══ Records to process ══

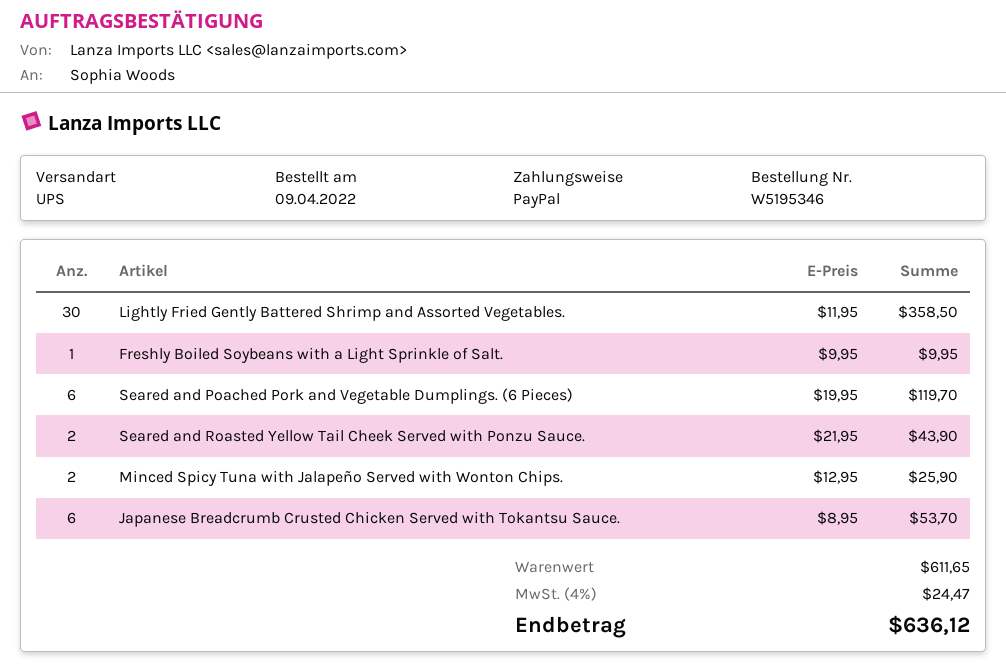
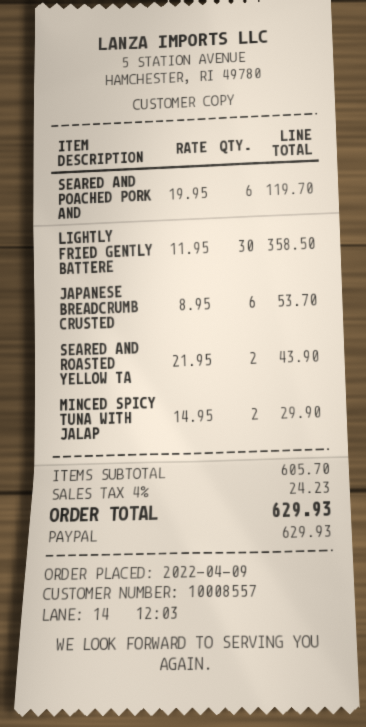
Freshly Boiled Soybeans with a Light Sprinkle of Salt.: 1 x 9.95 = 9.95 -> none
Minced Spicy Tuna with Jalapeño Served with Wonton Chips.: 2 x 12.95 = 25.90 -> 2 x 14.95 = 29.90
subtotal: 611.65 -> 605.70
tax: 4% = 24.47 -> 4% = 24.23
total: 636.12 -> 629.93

═══
══ Records to process ══

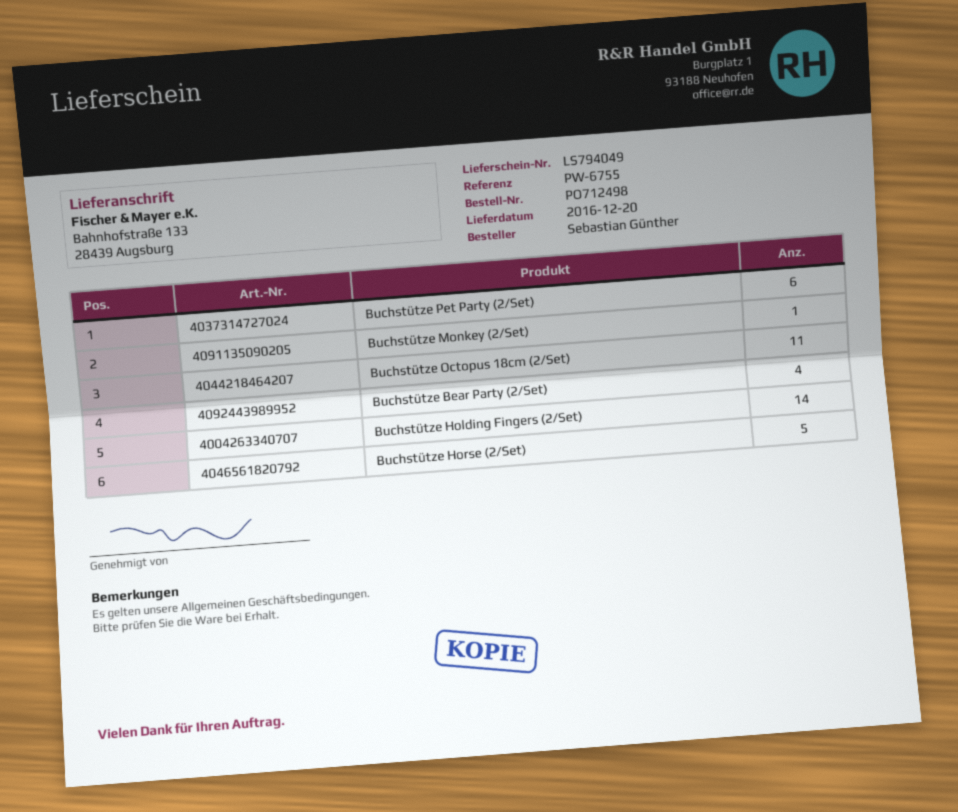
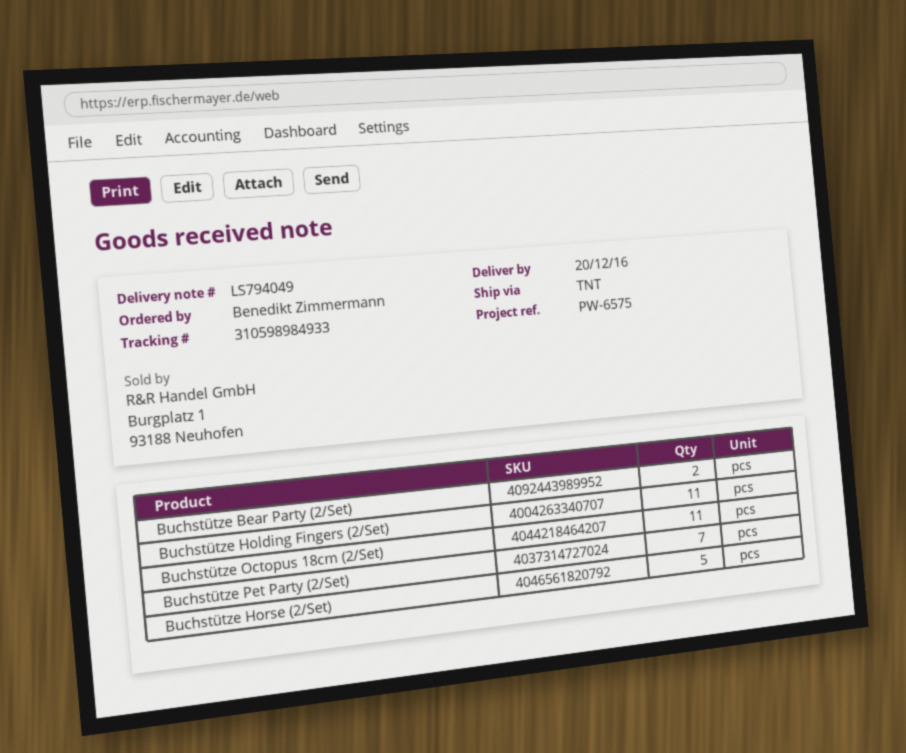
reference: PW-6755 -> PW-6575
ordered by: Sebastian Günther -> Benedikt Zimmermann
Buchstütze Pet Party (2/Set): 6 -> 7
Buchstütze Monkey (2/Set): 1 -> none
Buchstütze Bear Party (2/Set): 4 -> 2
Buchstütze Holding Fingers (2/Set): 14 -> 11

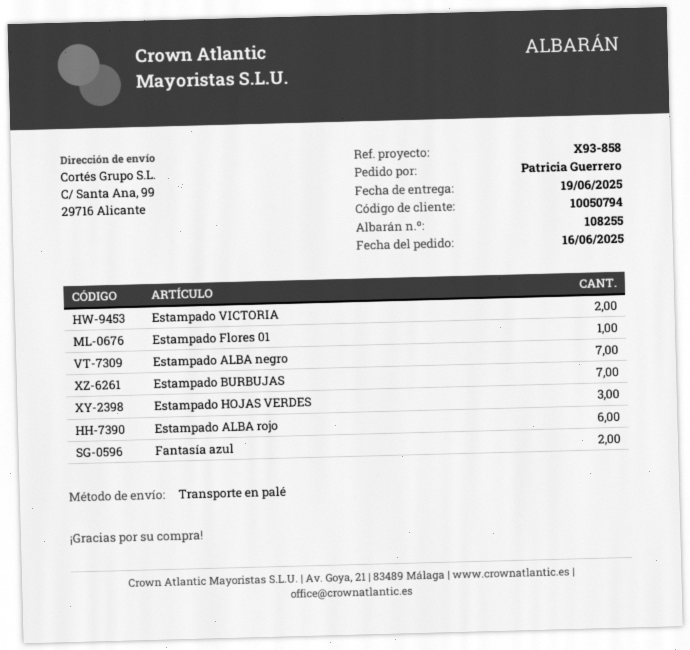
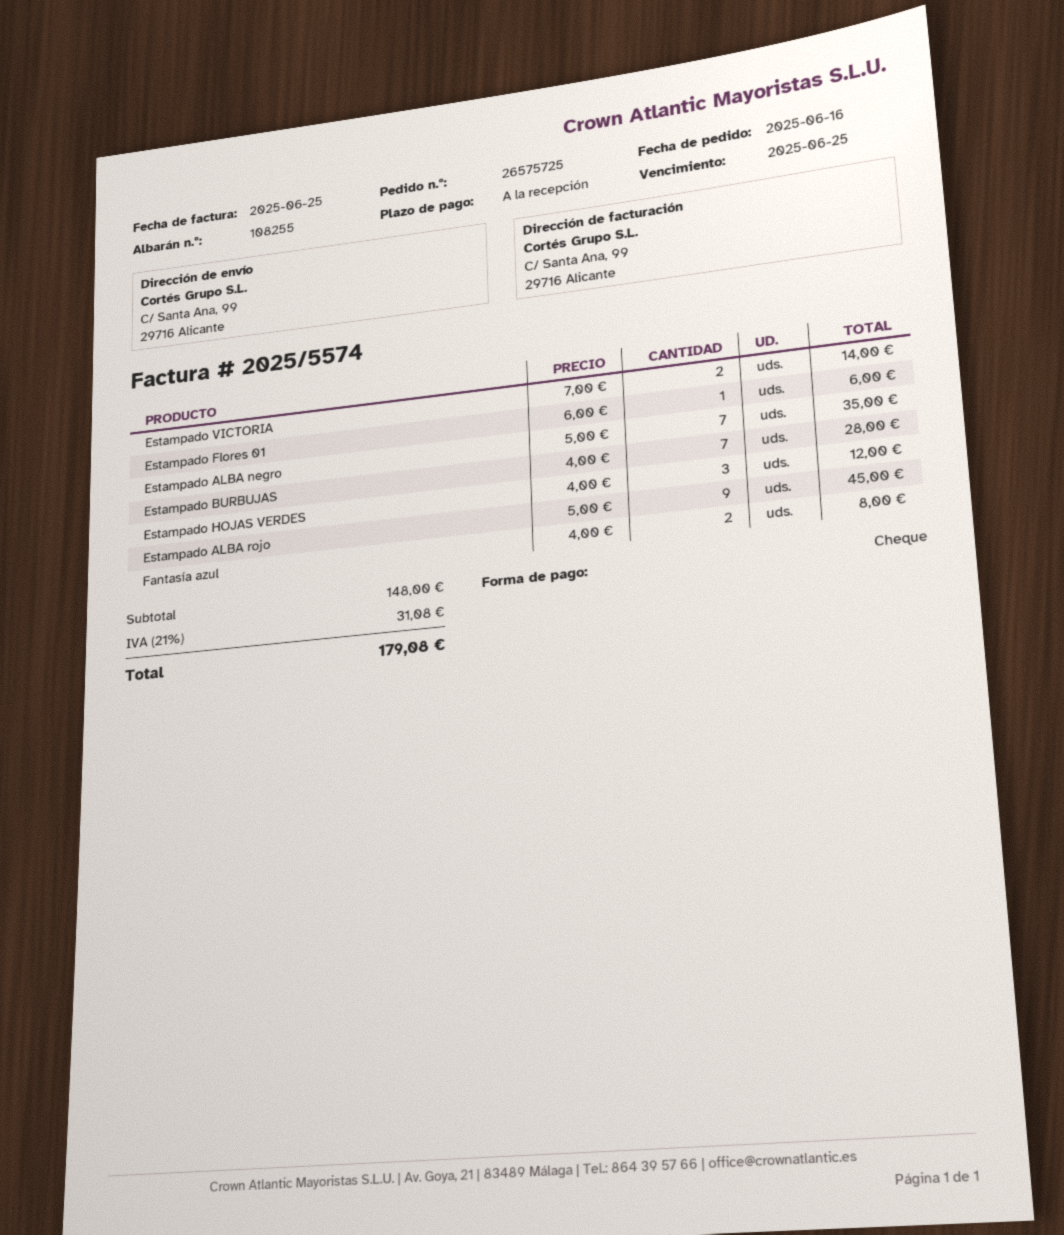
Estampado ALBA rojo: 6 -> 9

═══
══ Records to process ══

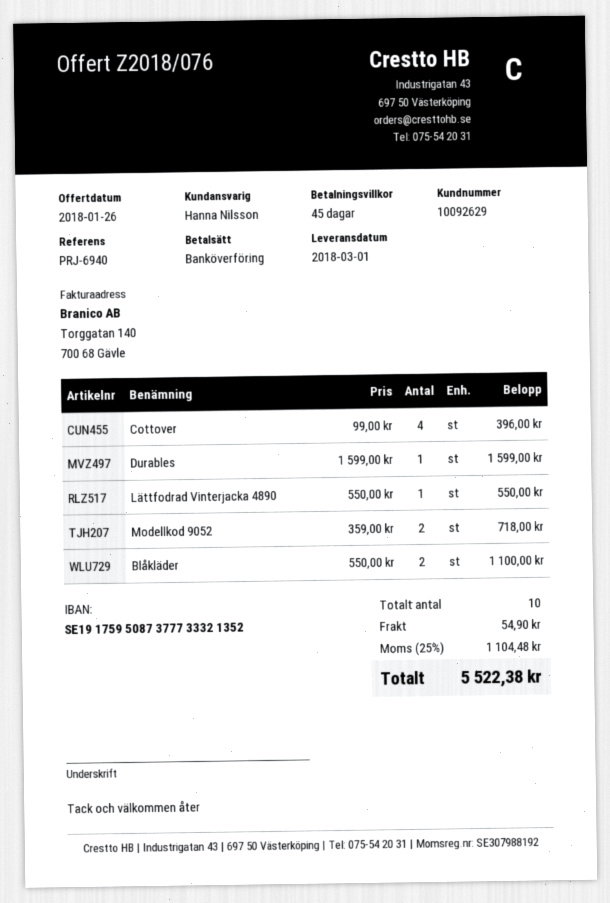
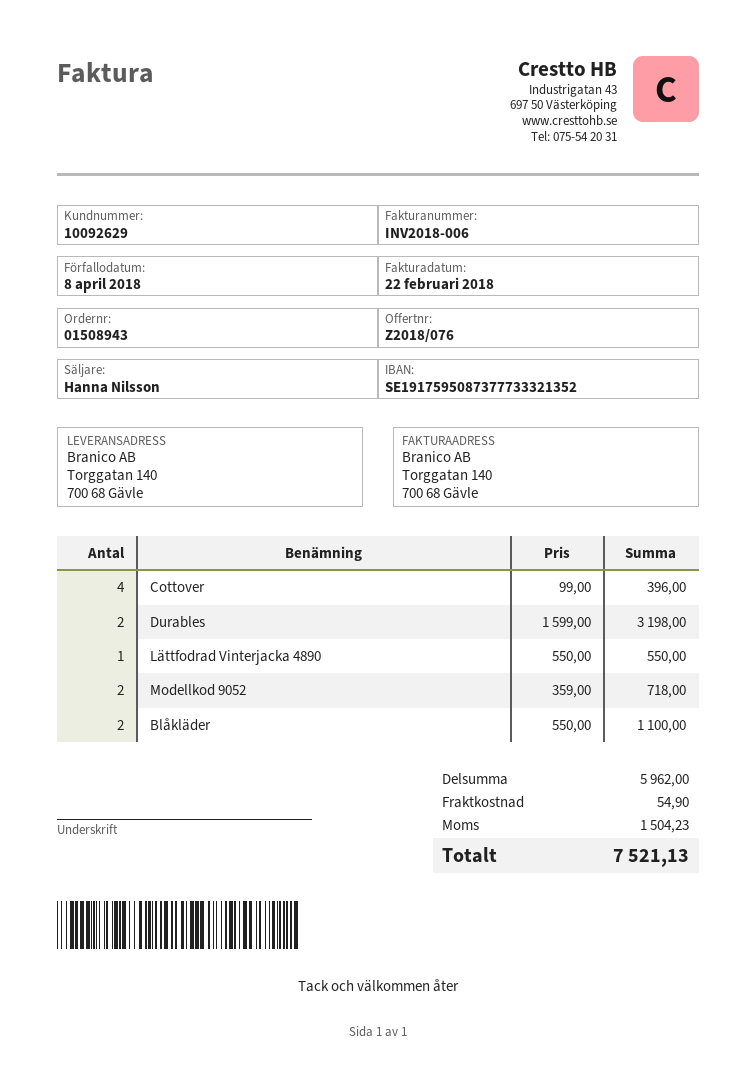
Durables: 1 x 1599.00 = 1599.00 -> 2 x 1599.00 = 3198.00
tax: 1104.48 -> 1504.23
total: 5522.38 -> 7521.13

═══

• What to work on: In the entries above, the lines from the one bearing "Freshly Boiled Soybeans" up to and including the one bearing "total: 636.12 -> 629.93" should be transcribed exactly; no other line is wanted.

• Exercise result:
Freshly Boiled Soybeans with a Light Sprinkle of Salt.: 1 x 9.95 = 9.95 -> none
Minced Spicy Tuna with Jalapeño Served with Wonton Chips.: 2 x 12.95 = 25.90 -> 2 x 14.95 = 29.90
subtotal: 611.65 -> 605.70
tax: 4% = 24.47 -> 4% = 24.23
total: 636.12 -> 629.93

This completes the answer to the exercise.